Matheus Cunha feiert seinen zweiten Treffer gemeinsam mit Vinicius Junior und Lucas Paqueta.Reuters / Dylan Martinez

Matheus Cunha wusste gar nicht so recht, wohin mit all den Emotionen. Immer und immer wieder warf er seinen Liebsten auf der Tribüne Kusshände zu, er winkte, formte ein Herz und grinste über das ganze Gesicht, als er den Moment, auf den er so lange gewartet hatte, endlich mit seiner Familie teilen konnte.

"Bei einer WM Tore zu schießen und meiner Mannschaft zu helfen – das ist alles, wovon ich je geträumt habe", schwärmte der Profi, dessen Karriere einst in Deutschland nur langsam Fahrt aufgenommen hatte, nach dem 3:0 (3:0) Brasiliens gegen Haiti. Er sei "sehr dankbar", dass er die "kleinen Augen" seiner Familie "voller Tränen" gesehen habe.

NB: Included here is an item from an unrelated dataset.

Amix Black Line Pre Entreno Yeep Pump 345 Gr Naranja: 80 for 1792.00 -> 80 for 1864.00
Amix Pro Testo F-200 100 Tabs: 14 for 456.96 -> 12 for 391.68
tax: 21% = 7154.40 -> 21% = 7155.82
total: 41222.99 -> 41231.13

Zum Match-Center: Brasilien vs. Haiti

Nach seinem ersten Doppelpack für die Selecao empfand Cunha auch etwas Genugtuung, 2022 hatte er die WM ja noch verpasst. Und das mit ihm und Brasiliens Auswahl, es war bis zu diesem Abend in Philadelphia nicht immer eine Erfolgsstory. Doch der 27-Jährige, dessen Karriere erst über Umwege in Schwung kam, scheint sein Glück inzwischen gefunden zu haben.

Cunhas schwierige Zeit bei Atletico Madrid

Einst hatte ihn Leipzig als 19-Jährigen in die Bundesliga geholt. Es folgte der Wechsel zu Hertha BSC. Seine Klasse blitzte immer wieder auf, taktische Disziplinlosigkeiten und mitunter unberechenbare Leistungen wurden ihm aber gleichermaßen vorgeworfen. Der damalige Hertha-Coach Pal Dardai fragte sich sogar einmal, wie es Cunha nur geschafft habe, während eines Spiels derart in den "Spaziergang-Modus" zu schalten.

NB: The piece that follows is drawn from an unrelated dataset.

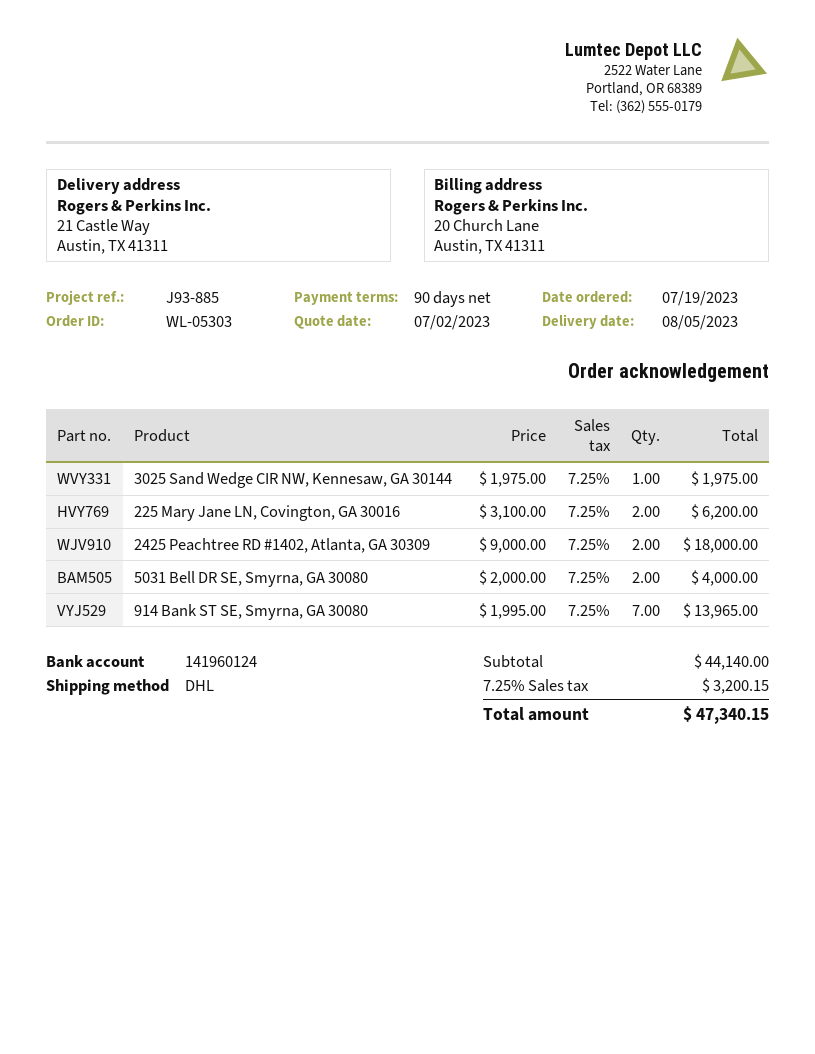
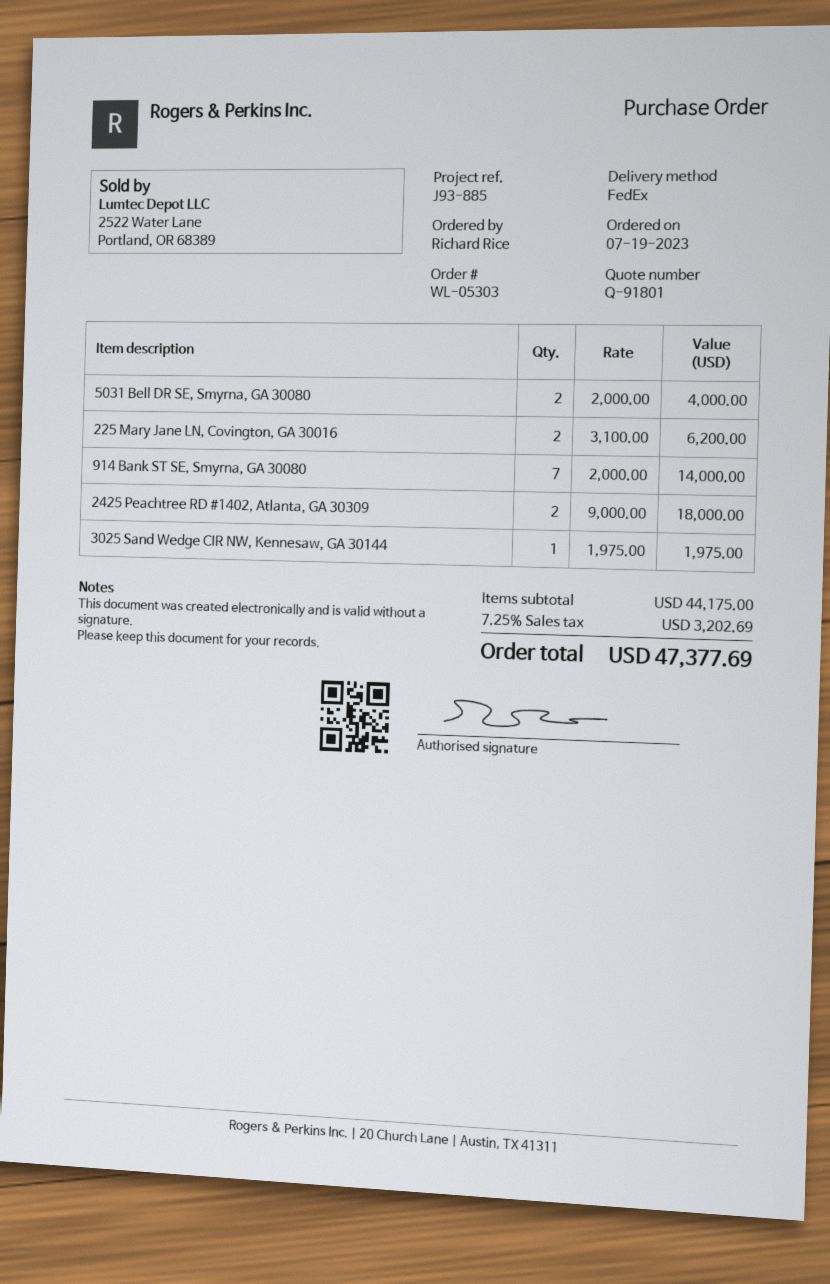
shipping method: DHL -> FedEx
914 Bank ST SE, Smyrna, GA 30080: 7 x 1995.00 = 13965.00 -> 7 x 2000.00 = 14000.00
subtotal: 44140.00 -> 44175.00
tax: 7.25% = 3200.15 -> 7.25% = 3202.69
total: 47340.15 -> 47377.69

Immerhin bescherte er den Berlinern eine Rekordablöse, als er zu Atlético Madrid wechselte, um seine Chancen auf die WM in Katar zu erhöhen. Dort fielen sie aber rasant, Cunha verkam zur Randfigur. In Spanien erlebte er die schwierigste Zeit seiner Karriere. Als sein WM-Traum platzte, habe er sich "wirklich sehr schlecht" gefühlt und "sehr gelitten", gab Cunha im Vorjahr zu.

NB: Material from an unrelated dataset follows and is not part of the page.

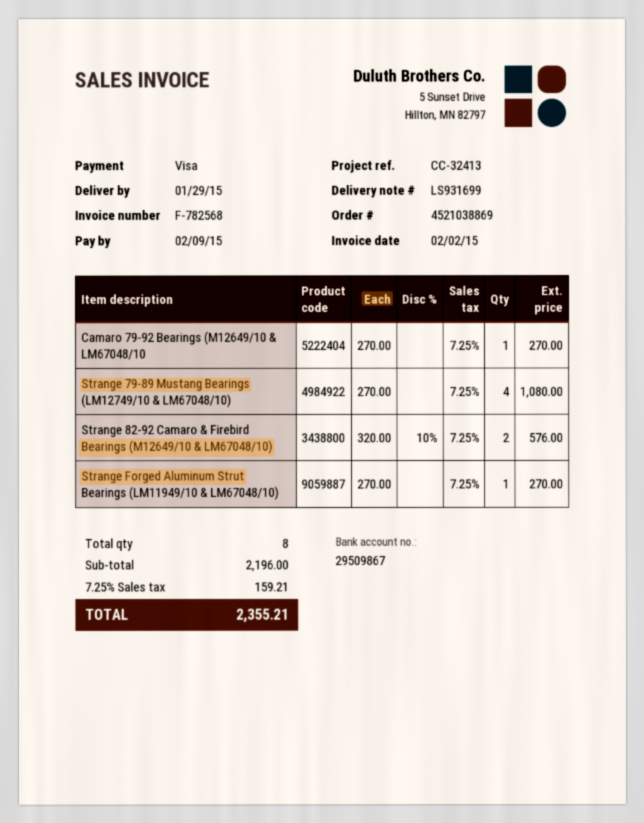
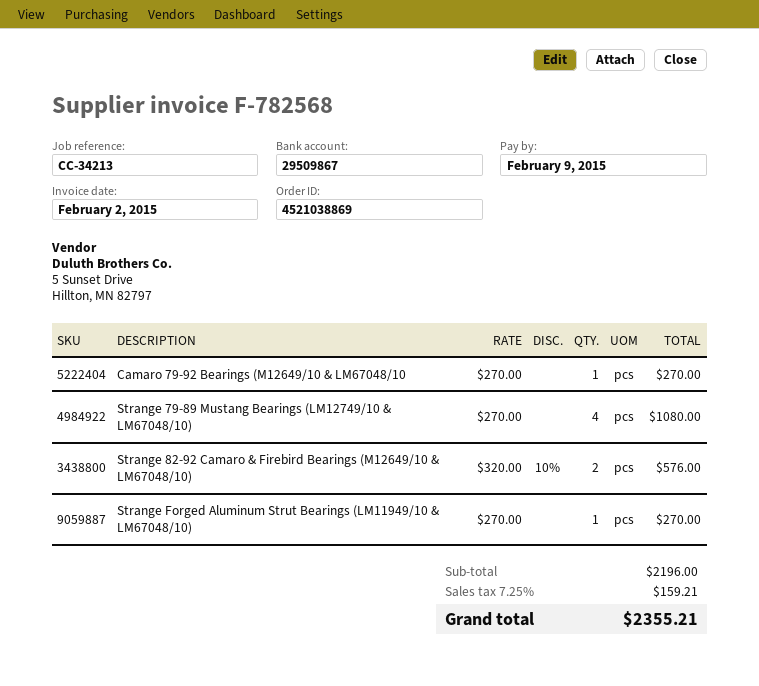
reference: CC-32413 -> CC-34213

Erst als er 2023 nach Wolverhampton wechselte, blühte Cunha auf. Die Wolves, sagte er dem Guardian, hätten ihm die Freude zurückgegeben: "Manchmal wollen wir im Leben einfach nur Wertschätzung." Die erhielt er in England, auch beim lange kriselnden Riesen Manchester United, für dessen Aufschwung er in der abgelaufenen Saison anders als in Brasiliens Nationalteam als Linksaußen mitverantwortlich war.

Und selbst in der Selecao, die in Philadelphia zwar souverän gewann, aber weiterhin Luft nach oben besitzt, wird ihm diese Wertschätzung mittlerweile zuteil. Als Cunha, der seine Startelfchance nutzte, vom Feld ging, feierten ihn die Anhänger jedenfalls lautstark. Carlo Ancelotti, ein Fan von Cunhas Spielstil und dessen Vielseitigkeit, stellte umgehend klar, dass er gegen Schottland am Mittwoch (Ortszeit) "natürlich" wieder im Sturmzentrum beginnen werde.